Yesterday, Waka Kotahi NZTA said there were no plans to close the Auckland Harbour Bridge, despite anti-mandate demonstrators flagging they planned to traverse the landmark structure on foot.
A spokesperson said the road agency had not been contacted by organisers of the demonstration and there were no plans to close the bridge to traffic.
"NZ Police will lead the response to this demonstration, with Waka Kotahi providing support to ensure the safe management of traffic in the area," a spokesperson said.
The Automobile Association's motoring affairs principal adviser advocacy, Martin Glynn, also told the Herald he had serious concerns about safety as well as traffic disruption if a march over the harbour bridge was attempted.
The bridge spanning Auckland's central CBD and the North Shore was one of the busiest stretches of motorway in New Zealand and it would be hugely dangerous if people attempted to walk over it without proper precautions having been set up to keep vehicles and marchers separated, he said.
"There have been protest marches over the bridge in the past but they need to be well organised and sanctioned by authorities to ensure the people marching and all other users of the bridge are safe and traffic disruption is minimised.
"As far as we know the news of this possible protest march has only recently become known and the authorities have no plans in place to accommodate it so hopefully we do not end up in a situation with a crowd attempting to walk across the bridge among live traffic and putting people at massive risk."
Auckland mayor Phil Goff criticised any plans for protest action to impact on the lives of others.

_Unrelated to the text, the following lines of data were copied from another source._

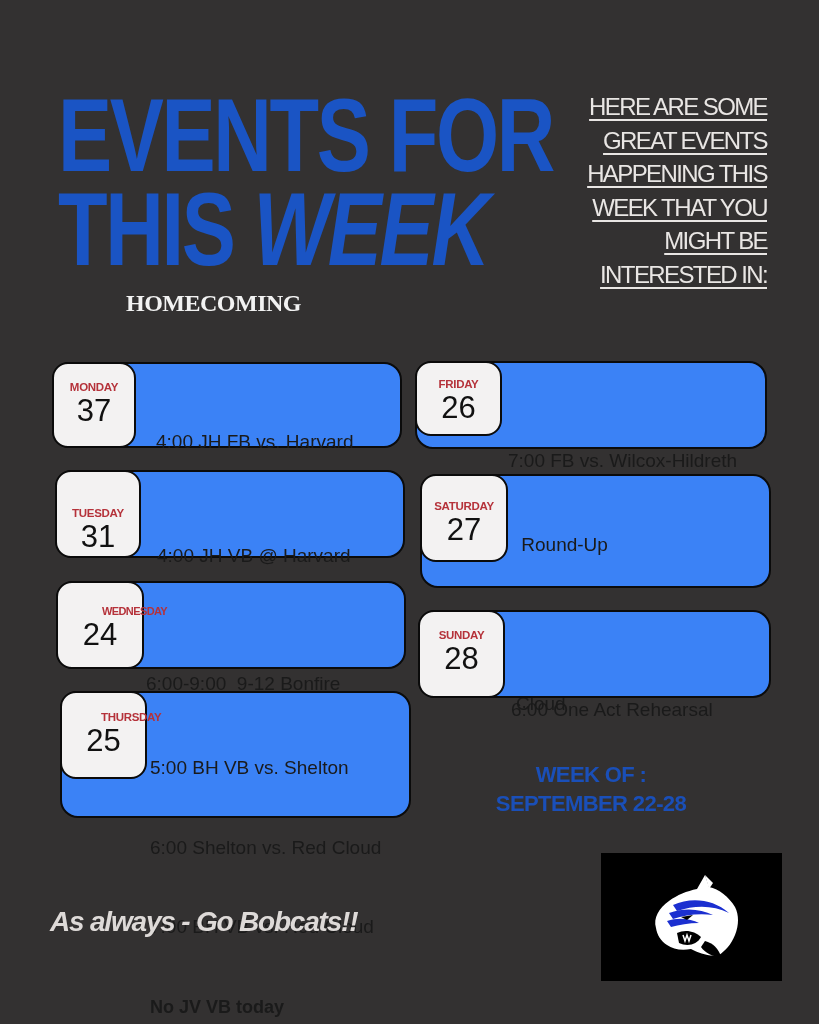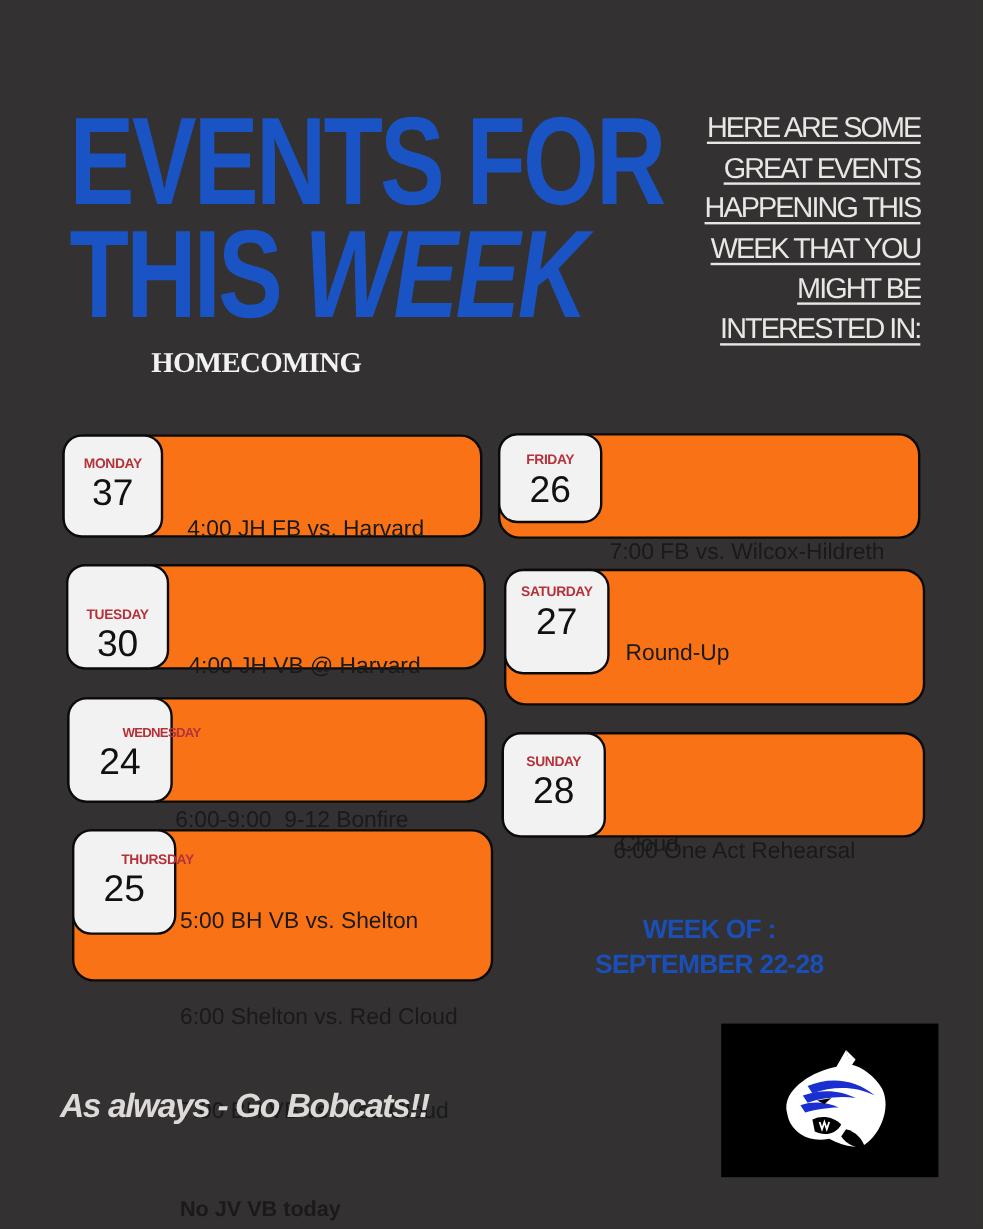"MONDAY" .card { background: #f97316 -> #3b82f6 }
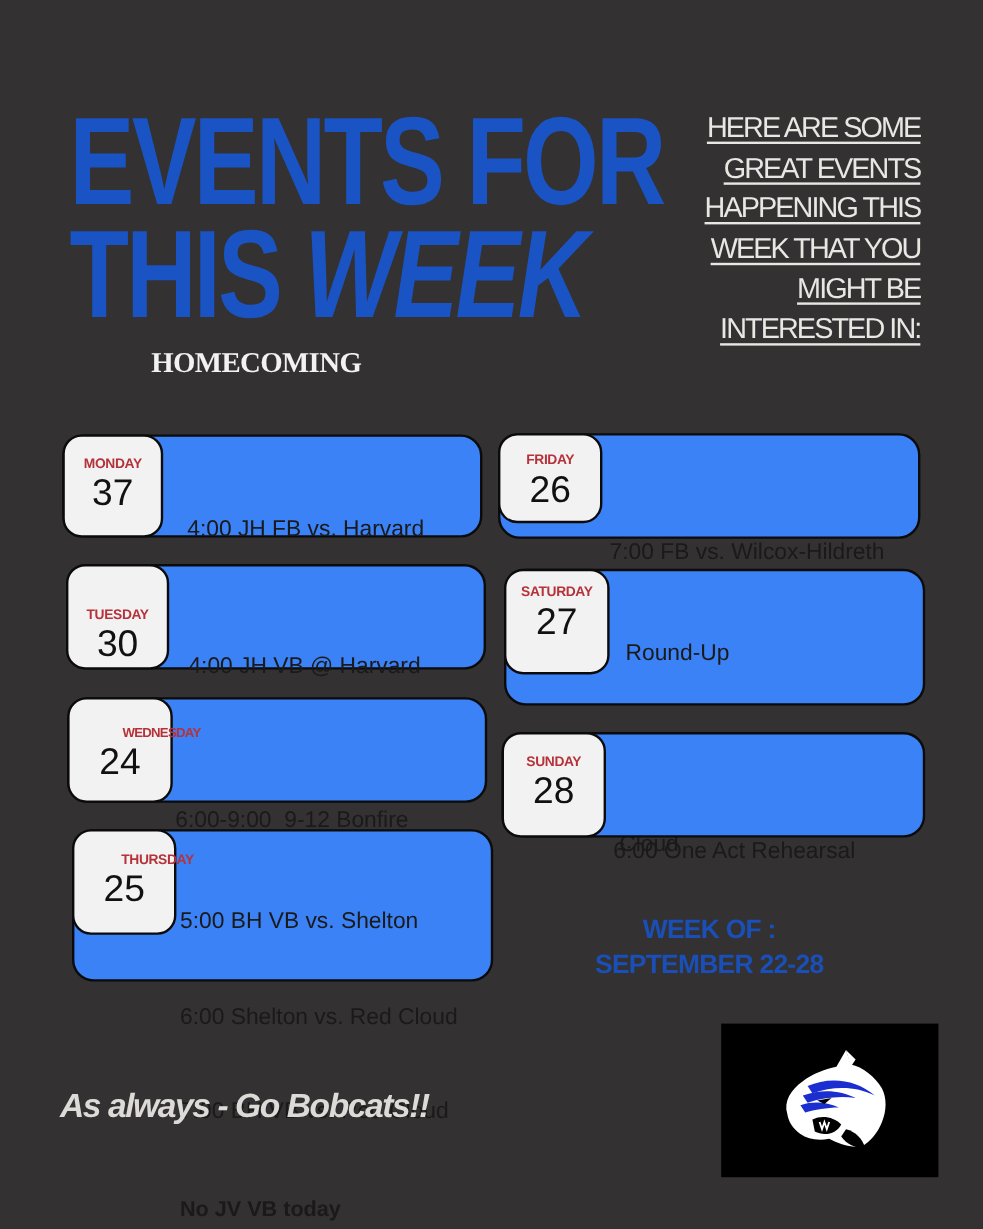"SATURDAY" span.dayname { margin-top: 12px -> 24px }
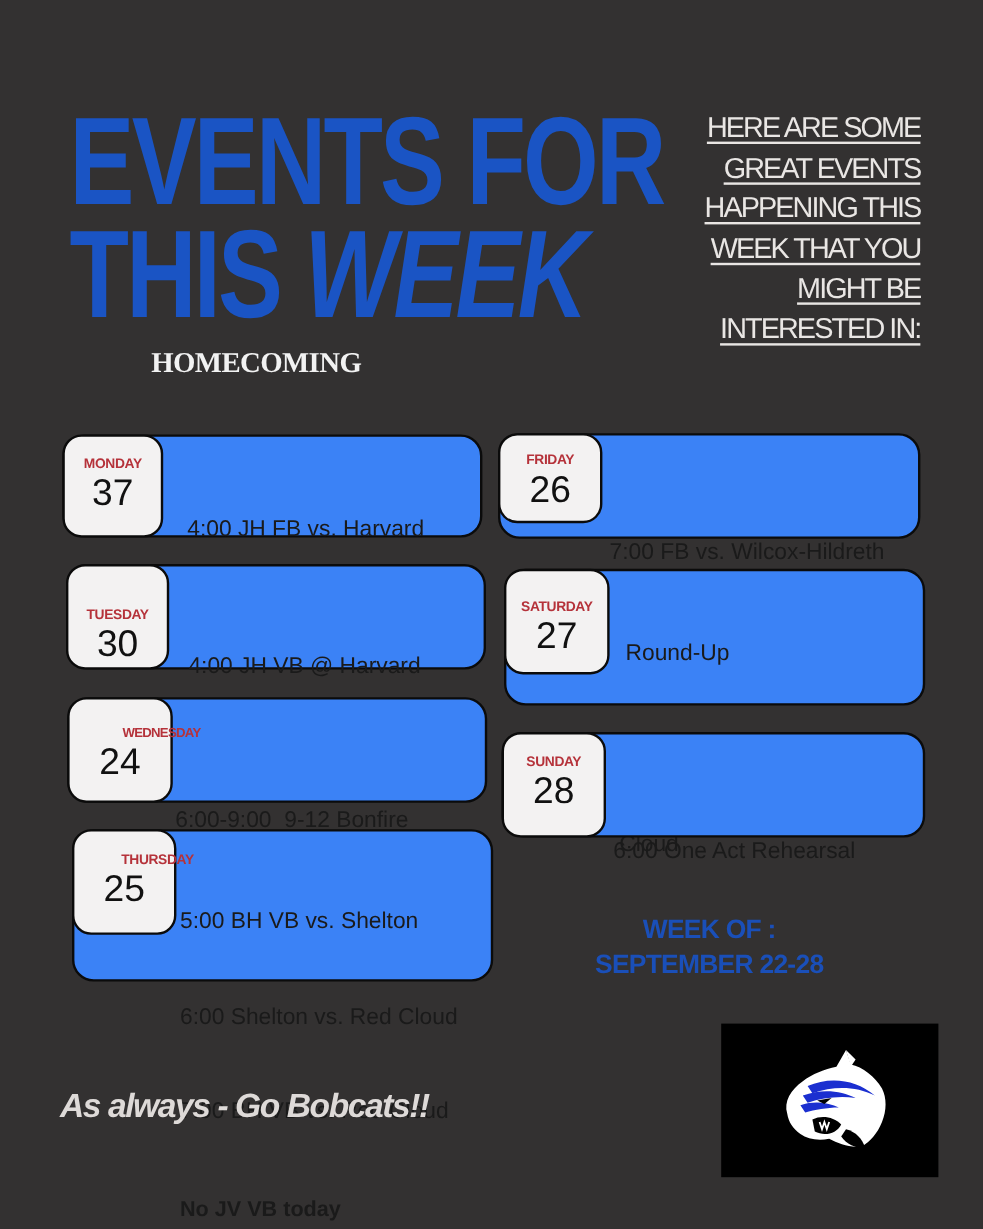"30" span.daynum { text: 30 -> 31 }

In a statement to the Herald, Goff said: "The right to protest is a fundamental and valued part of democratic society. That does not, however, give anyone protesting the right to consider themselves above the law.
"The role of the police is to uphold the law. Though they have independence to determine how they respond operationally to any breaches, I would expect the police to respond strongly to any action that puts lives, safety, or property at risk.
"Any protest that needlessly and significantly disrupts the lives of others both invites a police response and will fail to win sympathy from the wider public for its views."
In Tauranga, a convoy of about 50 motorcycles revved up and parked up at Memorial Park about midday.
They joined a growing crowd of protesters of about 300 people.
People stood along the pavement holding signs. A man in a car driving past yelled out "get a job". Other motorists were tooting or ignoring them.
Traffic moved slowly along 11th Ave in both directions.
A white truck labelled "the peace train" arrived to loud cheers.
The crowd was made up of people from the wider Bay of Plenty.
There were loud cheers of support for the Auckland protesters crossing the harbour bridge.
The speaker said the issues around Covid and mandates all started when the Government removed Jesus Christ from Parliament.
And in Wellington, a group from the Freedom and Rights Coalition gathered at Civic Square in support of the harbour bridge walk and set off on foot towards Parliament.
Wellington protesters yelled "mandates over" on loudspeakers and took over Victoria St. Hundreds of motorbikes revved, causing a real stir in the streets.
About 200 people marched in Napier, from Dalton St to Dickens St, to a reserve near the city's Sound Shell.
Protesters were told that come March 1, there would be a united national protest if protesters' demands weren't met.